Growth fears caused Fed fund futures to price in an extra quarter-point rate cut from the Federal Reserve this year, and markets swung to imply around a 50 percent chance the Fed could cut interest rates as soon as May.

That was despite chair Jerome Powell on Friday (local time) saying the central bank was in no hurry to cut rates, though in a sign of a possible conflict to come, Trump reiterated in a Monday social media post his view that the Fed should cut rates.

Higher rate cut bets gave a boost to Treasuries in early trade and the 10-year yield neared Friday's six-month low of 3.86 percent, though the move failed to hold and the benchmark was last flat on the day at 3.992 percent.

The rebound brought the dollar off its early lows against safe haven currencies, but it was still down 0.3 percent on the Japanese yen at 146.4, and 0.6 percent on the Swiss franc at 0.8556.

The euro was steady at $1.1005, seemingly benefiting from some nervousness about the dollar.

Investors were also betting that the imminent threat of recession would outweigh the likely upward shove to inflation from tariffs.

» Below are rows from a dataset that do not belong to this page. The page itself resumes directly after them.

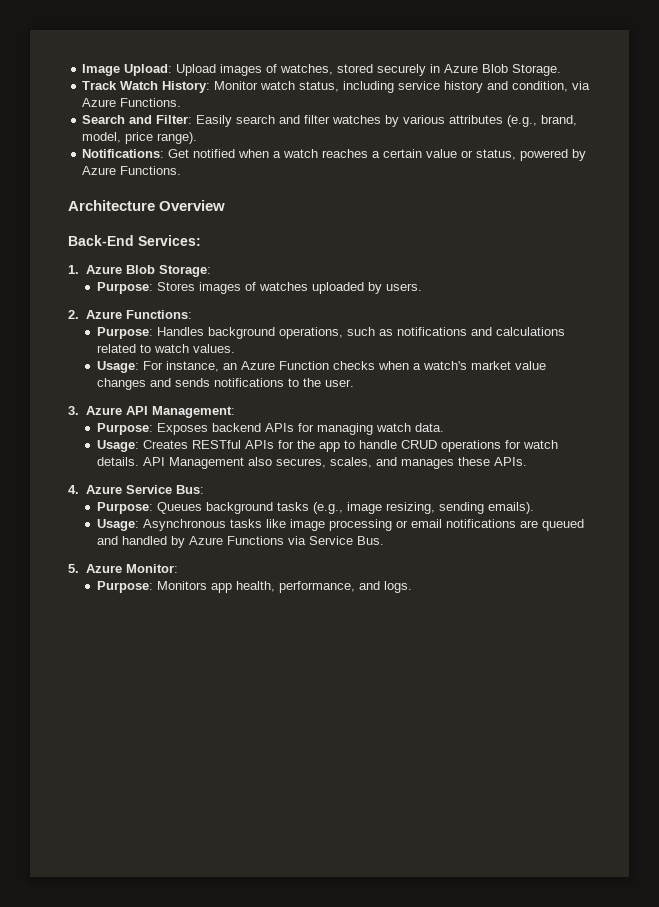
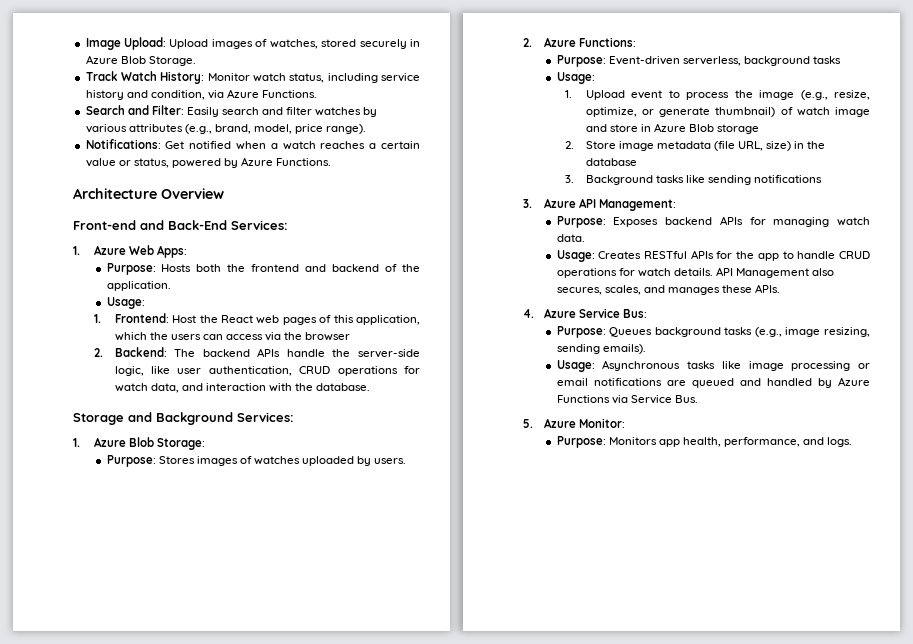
- Back-End Services:
+ Front-end and Back-End Services:
+ 1. Azure Web Apps:
+ Purpose: Hosts both the frontend and backend of the application.
+ Usage:
+ 1. Frontend: Host the React web pages of this application, which the users can access via the browser
+ 2. Backend: The backend APIs handle the server-side logic, like user authentication, CRUD operations for watch data, and interaction with the database.
+ Storage and Background Services:
- Purpose: Handles background operations, such as notifications and calculations related to watch values.
- Usage: For instance, an Azure Function checks when a watch's market value changes and sends notifications to the user.
+ Purpose: Event-driven serverless, background tasks
+ Usage:
+ 1. Upload event to process the image (e.g., resize, optimize, or generate thumbnail) of watch image and store in Azure Blob storage
+ 2. Store image metadata (file URL, size) in the database
+ 3. Background tasks like sending notifications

US consumer price figures out later this week are expected to show another rise of 0.3 percent for March, but analysts assume it is just a matter of time before tariffs push prices sharply higher, for everything from food to cars.

Rising costs will also put pressure on company profit margins, just as the earnings season gets underway with some of the big banks due on Friday. Around 87 percent of US companies will report between April 11 and May 9.

Analysts at Goldman Sachs said in a note they expect fewer companies than usual to offer guidance about their results for the second quarter or the year as a whole.

As well as inflation data, investors will be watching scheduled U.S. government bond auctions. A poor outcome "will be jumped on by investors" and would be negative for the dollar, said ING.

Even gold was swept up in the selloff, easing 0.3 percent to $3026 an ounce.

The drop left dealers wondering if investors were taking profits where they could cover losses and margin calls on other assets, in what could turn into a self-feeding fire sale.